- ASSIGNMENT
Each line from the one that contains "[134,1057,323,1071] However, you" down to the last line of the material should be retyped exactly as it stands.
========
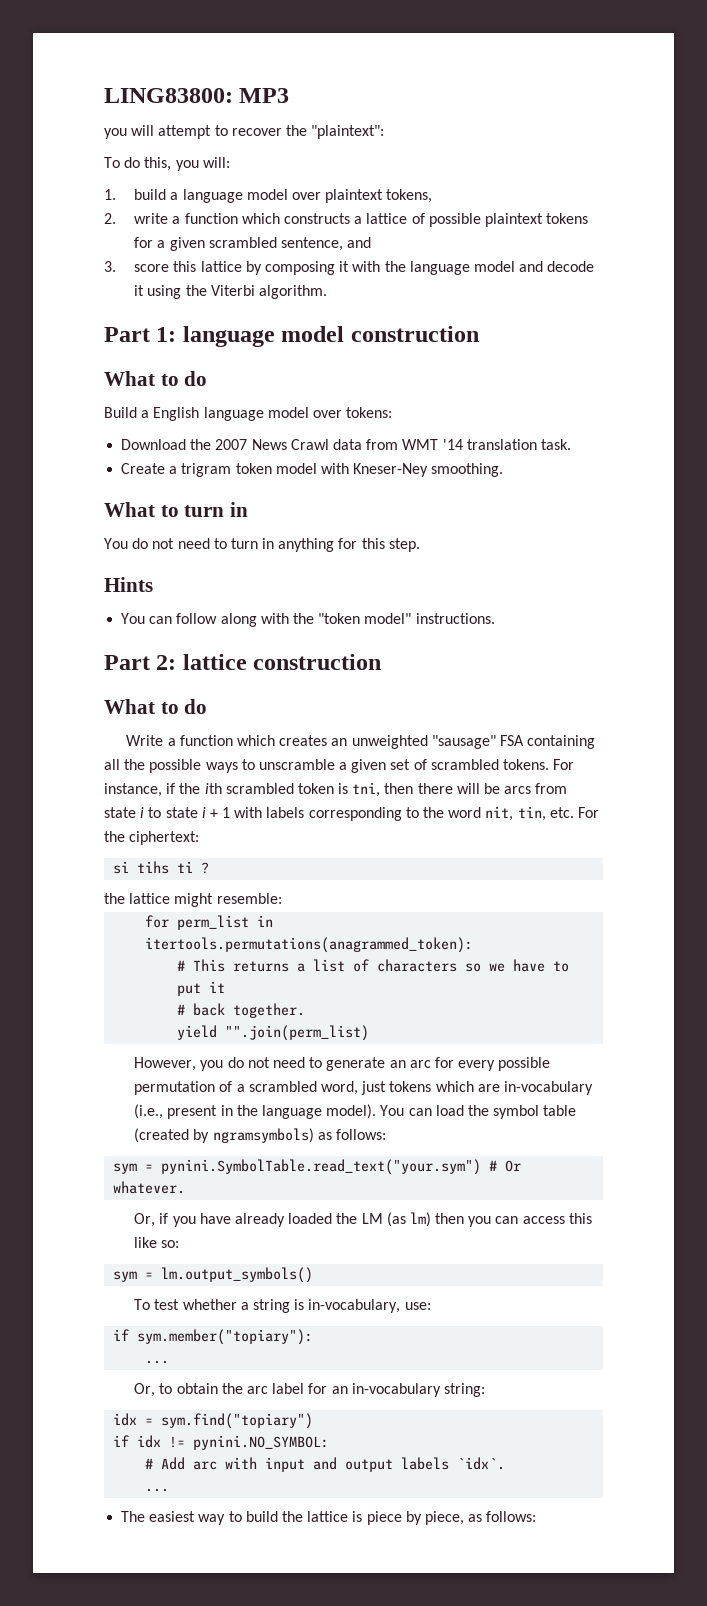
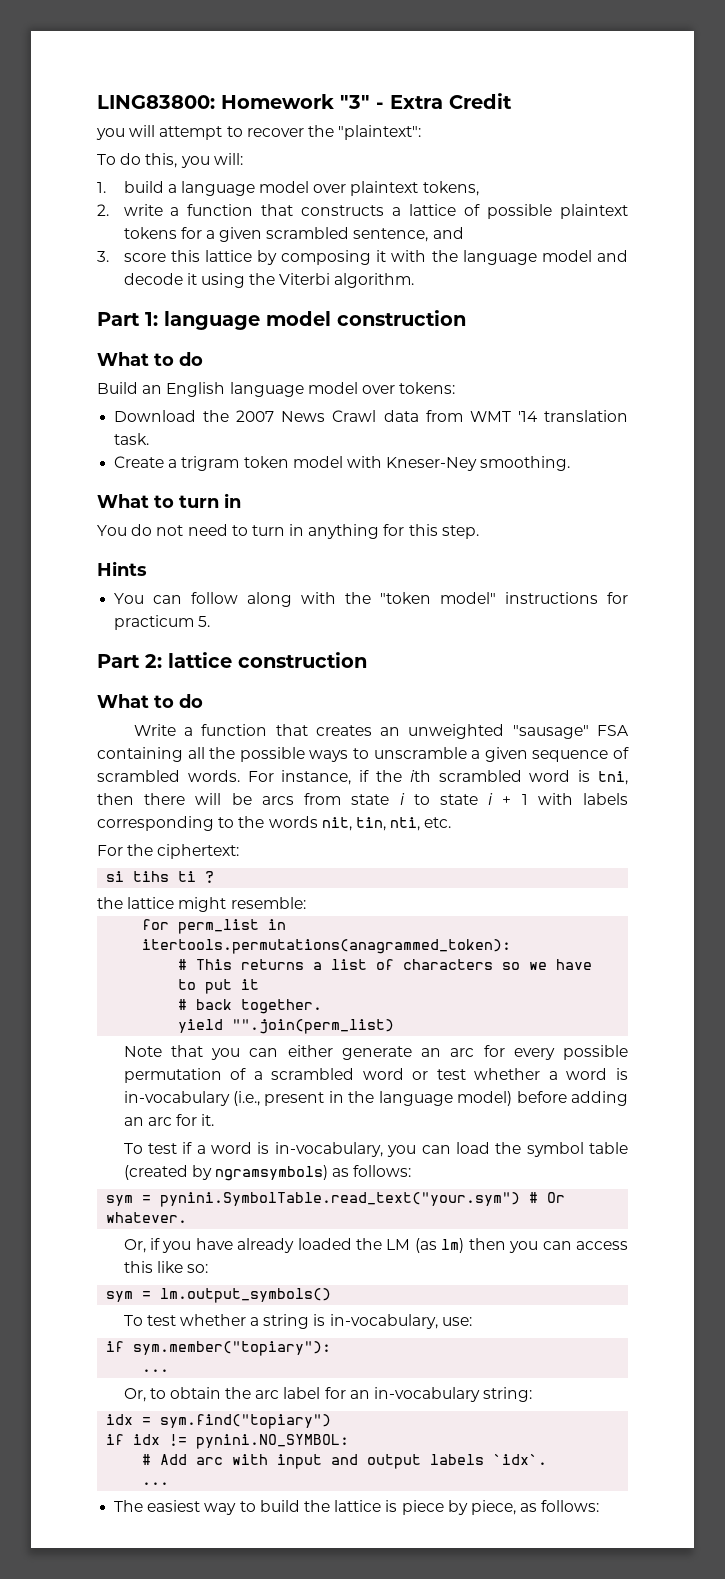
[239,88,290,103] MP3 -> [221,93,512,109] Homework "3" - Extra Credit
[241,213,280,224] which -> [261,204,294,216] that
[141,410,150,418] a -> [142,385,163,394] an
[415,613,495,624] instructions. -> [505,592,629,604] [114,615,211,630] instructions for practicum 5.
[237,735,276,746] which -> [275,724,308,736] that
[390,759,411,770] set -> [532,750,609,762] sequence
[503,759,550,770] tokens. -> [187,770,240,782] words.
[297,783,334,794] token -> [529,770,571,782] word
[448,807,482,818] word -> [268,816,318,828] words
(546, 813) none -> [390,817,421,831] nti,
(574, 812) none -> (452, 822) //
[134,1057,323,1071] However, you do not need to -> [123,1045,333,1060] Note that you can either
[320,1081,500,1095] word, just tokens which are -> [362,1068,628,1080] word or test whether a word is
[326,1104,405,1119] model). You -> [457,1091,628,1106] [123,1114,215,1126] [123,1142,417,1157] model) before adding an arc for it. // To test if a word is in-vocabulary, you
========
- TASK SOLUTION
[134,1057,323,1071] However, you do not need to -> [123,1045,333,1060] Note that you can either
[320,1081,500,1095] word, just tokens which are -> [362,1068,628,1080] word or test whether a word is
[326,1104,405,1119] model). You -> [457,1091,628,1106] [123,1114,215,1126] [123,1142,417,1157] model) before adding an arc for it. // To test if a word is in-vocabulary, you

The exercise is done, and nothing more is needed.